The trade body’s latest quarterly mia Insights report reveals nearly three-quarters (73%) of organisations are forecasting greater revenue in 2024 compared to last year, while 59% are reporting more confirmed future business than they did in January 2023. However, overall costs rose last year by 14%, which 87% are combatting by raising their prices by an average of 10.5%. 

Across the sector, average lead times are now 11 weeks, down from the 15-week average reported in October. Cited reasons for the reduction include long-term confidence being impacted by the continued rail strikes, which have negatively impacted 52% of respondents. In January alone they resulted in an average £37,413 being lost per organisation in cancelled business. 

Almost half (49%) state their organisation’s workforce is now bigger than last year, yet vacancies remain for 72% – an increase of 11% since October. To overcome the shortages, currently only 15% of organisations are offering Returnerships – the government’s return to work scheme for over 50s – compared to 47% who are now employing an apprentice. 

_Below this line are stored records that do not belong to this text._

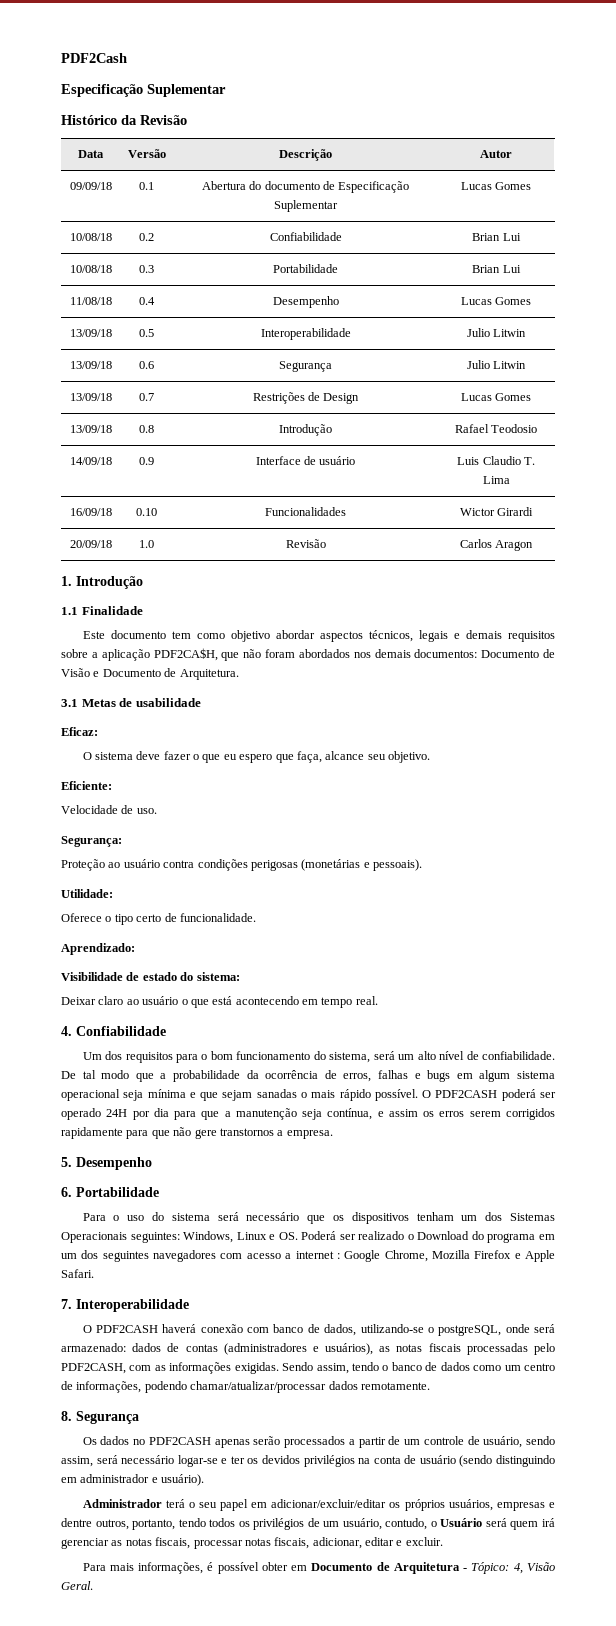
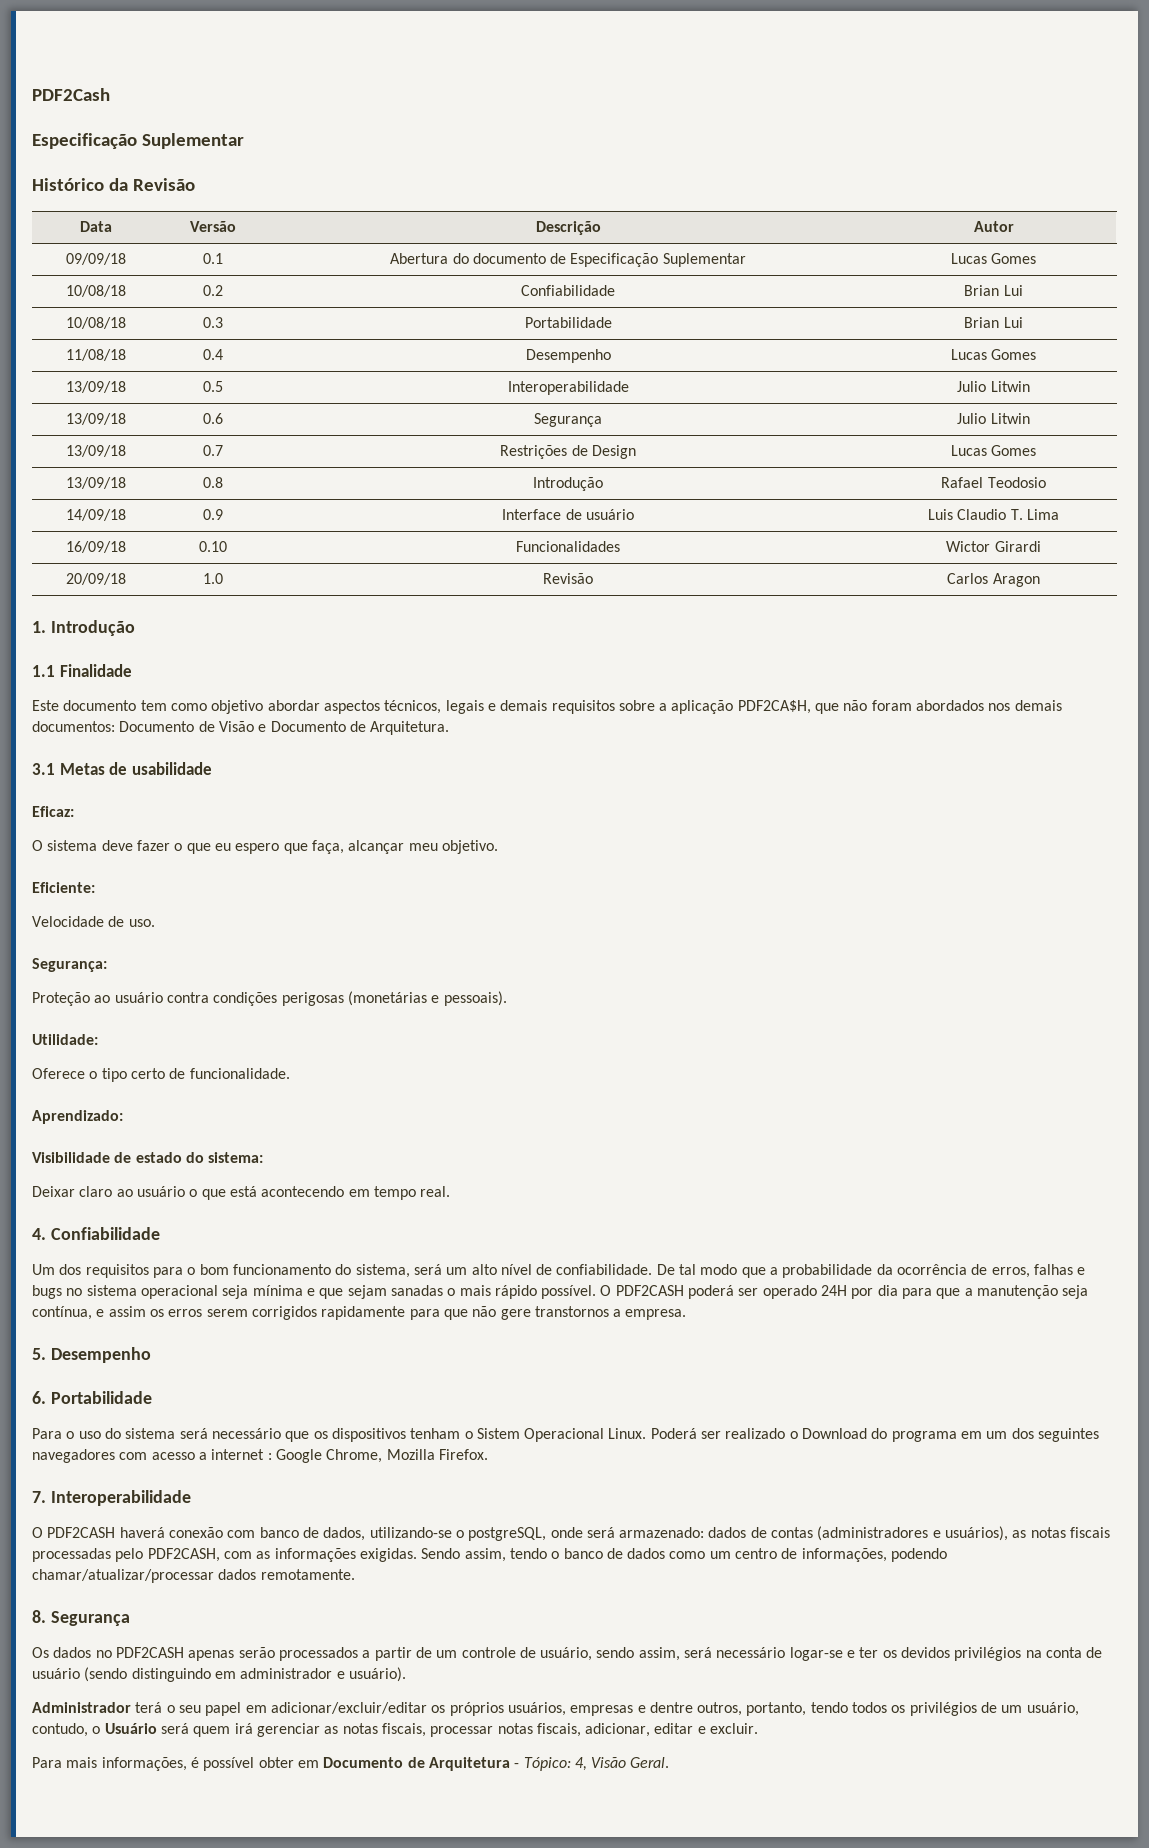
- O sistema deve fazer o que eu espero que faça, alcance seu objetivo.
+ O sistema deve fazer o que eu espero que faça, alcançar meu objetivo.
- De tal modo que a probabilidade da ocorrência de erros, falhas e bugs em algum sistema operacional seja mínima e que sejam sanadas o mais rápido possível.
+ De tal modo que a probabilidade da ocorrência de erros, falhas e bugs no sistema operacional seja mínima e que sejam sanadas o mais rápido possível.
- Para o uso do sistema será necessário que os dispositivos tenham um dos Sistemas Operacionais seguintes: Windows, Linux e OS. Poderá ser realizado o Download do programa em um dos seguintes navegadores com acesso a internet : Google Chrome, Mozilla Firefox e Apple Safari.
+ Para o uso do sistema será necessário que os dispositivos tenham o Sistem Operacional Linux. Poderá ser realizado o Download do programa em um dos seguintes navegadores com acesso a internet : Google Chrome, Mozilla Firefox.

Looking ahead, just half consider themselves prepared for the introduction of Martyn’s Law. Figen Murray OBE, the driving force behind the new legislation and mother of Martyn Hett, who was tragically killed in the terrorist attack at Manchester Arena in May 2017, said: “A key part of the necessary preparations for Martyn’s Law is to create a good security culture with processes clearly communicated to all staff, so it is disappointing to see that 43% are currently unsure if their organisation is prepared.” 

She added: “The terrorist threat picture is complex and ever evolving. While we do not currently know what the new legislation will exactly look like, there’s lots the sector can be doing to ensure their venues are better prepared to protect lives from the horrific impacts and effects of terrorism.” 

Meanwhile, Artificial Intelligence (AI) is still in the early stages of being adopted by the sector. It seems 87% of organisations do not currently utilise its capabilities and, those who are, largely use it for copywriting and image generation.  

Chief executive of the mia, Kerrin MacPhie, said: “The mia Insights paint a positive financial picture for the sector with increased revenue forecasts and business on the books. However, there are still a variety of matters that we, as a sector, must keep on the radar. Rail strikes are still impacting the sector and we cannot ignore this in light of the significant evolution of events that we are anticipating taking place over the next 12 months. 

More work clearly needs to be done to prepare for the impending Martyn’s Law, which is why we will be continuing to support the sector with events and guidelines. AI will also be a key topic at our forthcoming mia Summit to help the sector in understanding this technology. We cannot afford to be left behind and need to embrace and start experimenting with its capabilities. 

Similarly, we will be working to support DWP 50PLUS champions to engage with industry and help more to take advantage of Returnerships by highlighting the benefits and facilitating adoption of utilising this government initiative.”